Neptune Lines and Fine Lines: Hello 40
I shared so much more than I planned. And yet, I have so much more to say that I also chose not to share. That feels like 40.
I am 40. I turned 40 yesterday and I do feel 40 as I write this to you. There are fine lines on my face from laughing and crying and cringing and living. My hamstrings are like, stretch b*tch or else - and they mean it. And there is wisdom interweaving in my bone marrow from experience, yes and even more-so, experiences starting to connect dots in my life that feel almost magic. And I will say I am calling in the weird and magic in my 40s as I live under my Neptune line here in Maine.
Ten years and one day ago, on the morning of my 30th birthday, I woke up in a tiny and super eccentric apartment in Venice Beach. Our bed was on stilts and we had 2 surfboards hung on the wall like a makeshift headboard, one was a foam board and the other a yellow longboard borrowed from a friend. We would remove them and place the boards atop our Prius early mornings to surf in Malibu - before I sound too surfer cool, we only did it a handful of times before moving to Colorado. That birthday, Chris proposed and wow a lot can happen after one ‘yes’.
As I reflect back, some learnings to land my 30s in words are:
Some people I speak to (still) tell me that engagements or even weddings don’t change their relationship. They tell me that they are already living with the person, it is the same.
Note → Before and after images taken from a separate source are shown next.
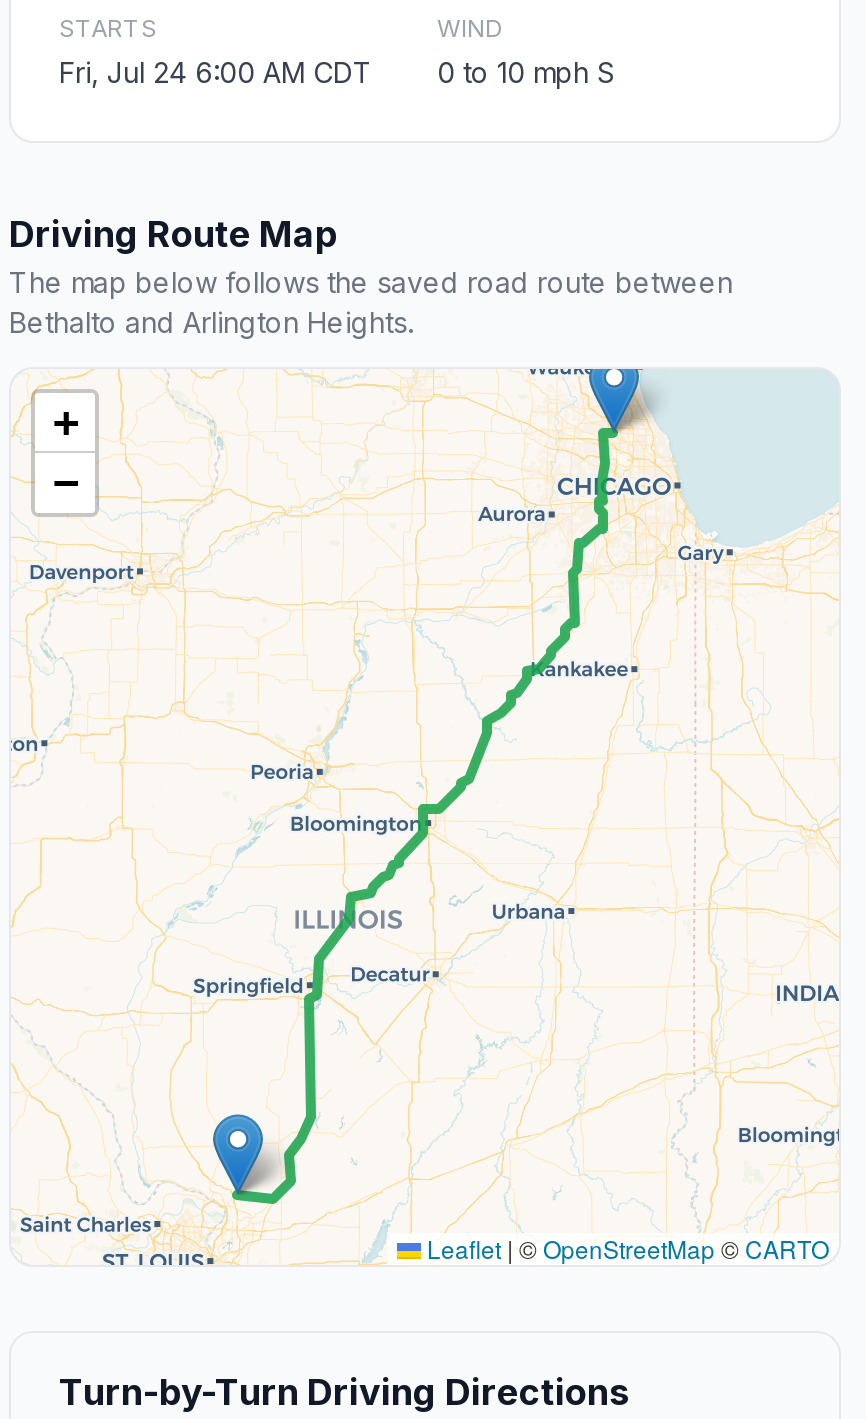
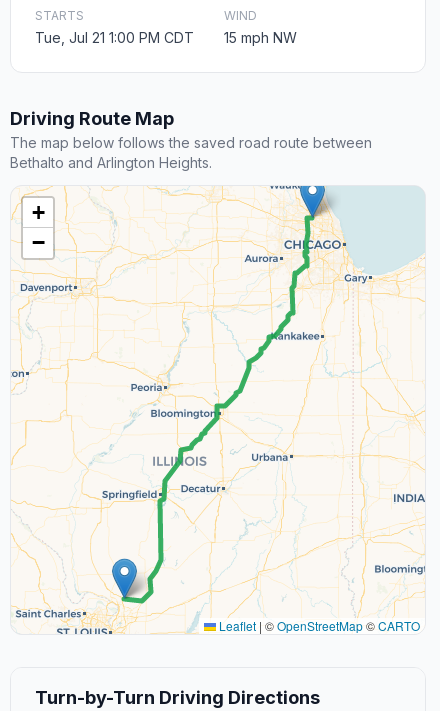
- Fri, Jul 24 6:00 AM CDT
+ Tue, Jul 21 1:00 PM CDT

- 0 to 10 mph S
+ 15 mph NW
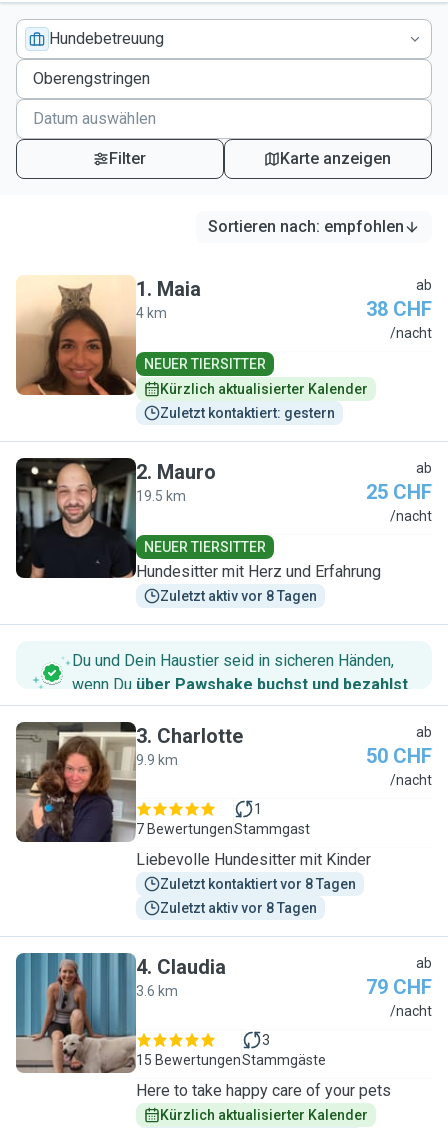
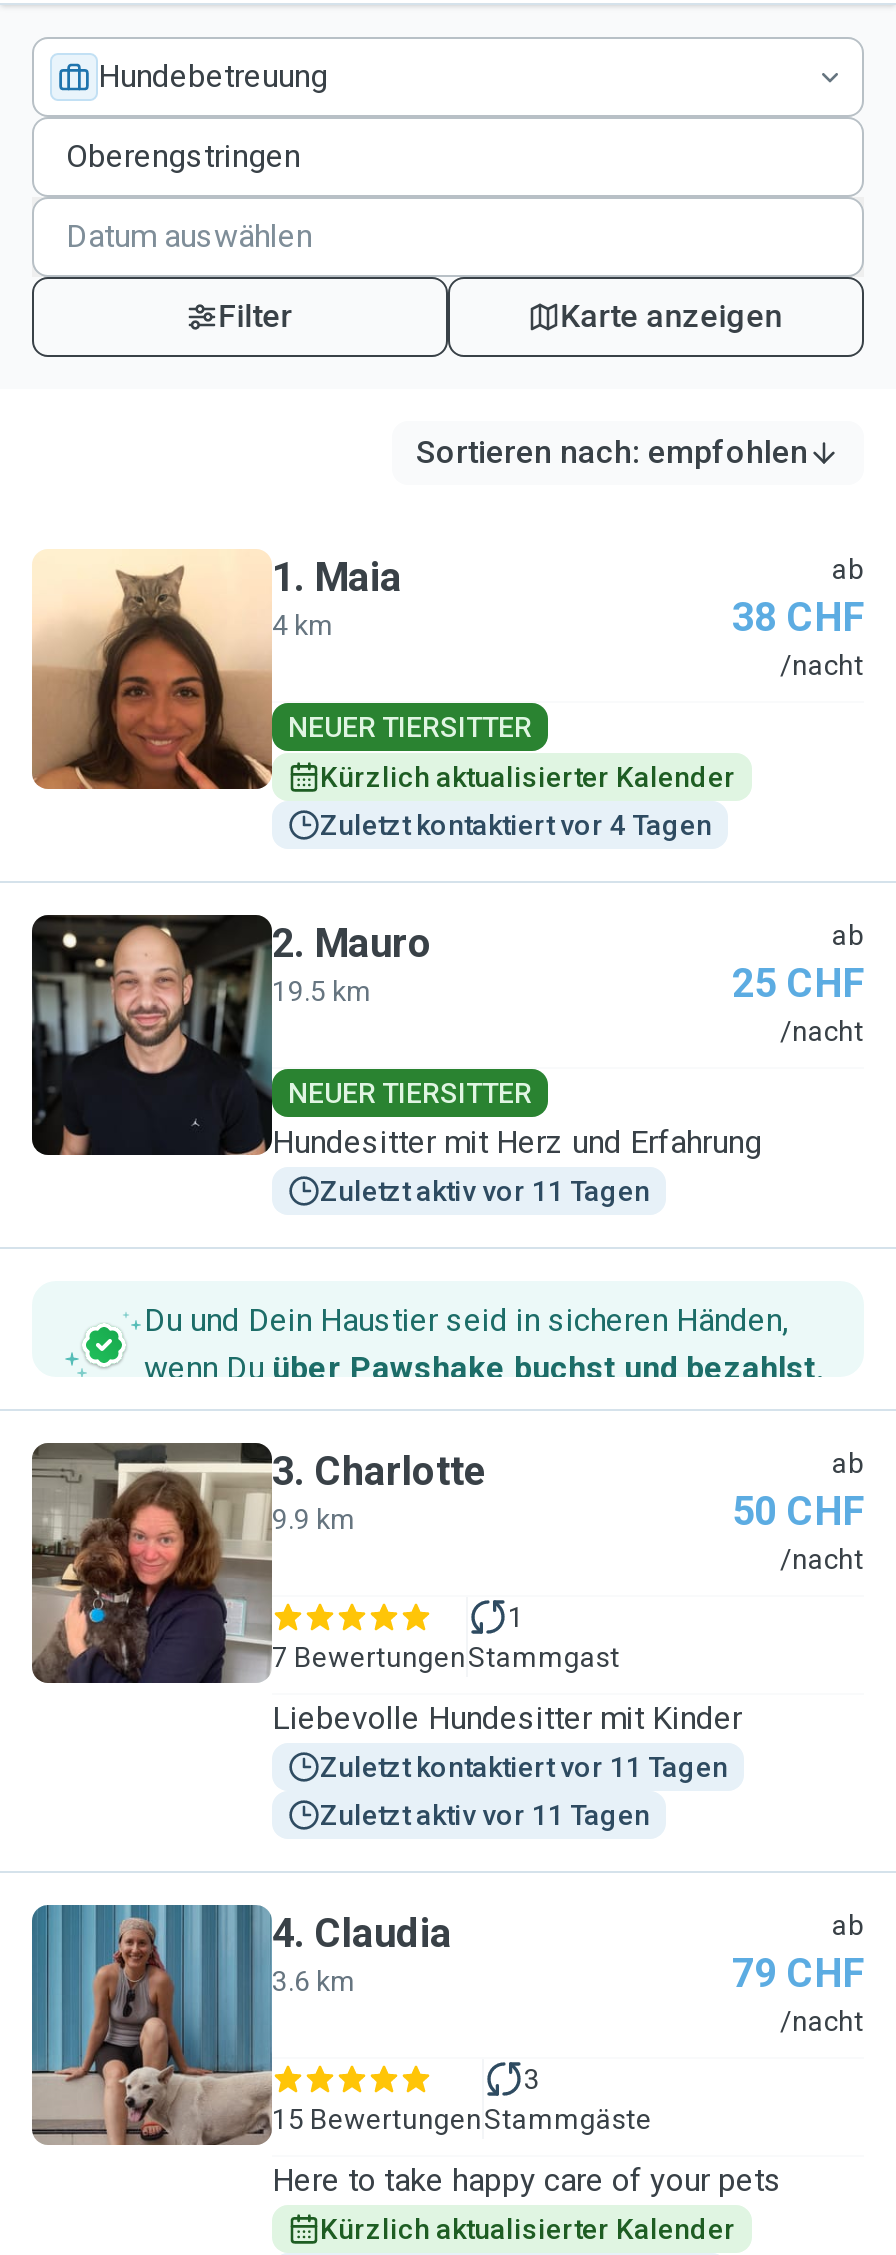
- Zuletzt kontaktiert: gestern
+ Zuletzt kontaktiert vor 4 Tagen

- Zuletzt aktiv vor 8 Tagen
+ Zuletzt aktiv vor 11 Tagen

- Zuletzt kontaktiert vor 8 Tagen
+ Zuletzt kontaktiert vor 11 Tagen

- Zuletzt aktiv vor 8 Tagen
+ Zuletzt aktiv vor 11 Tagen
I wholeheartedly did not feel that way and do not feel that way. When Chris proposed, our future changed. When we got married, our future changed again. I like when dramatic acts enter the scenes of our lives and change the course. And I also like if it has magic in it. I know we like control and things staying the same as humans - but dare I say lean into the romance and drama of it all.
My friend Cait told me that she sees angels in the form of feathers. I said, ‘I’ll try it’. And I did start seeing feathers all the time - so many bird feathers on sidewalks and then random feathers in hats or on a dreamcatcher in random store. I asked one Fall morning when it would be a good time to take steps to our dream of moving to Colorado? That very afternoon, I came home and our brindle puppy had eaten our comforter. It was a goose down comforter and there were teeny tiny feathers all over the apartment. Chris and I left California for Colorado that very Winter. I still wonder if there are signs everywhere or if we go looking for what we already know….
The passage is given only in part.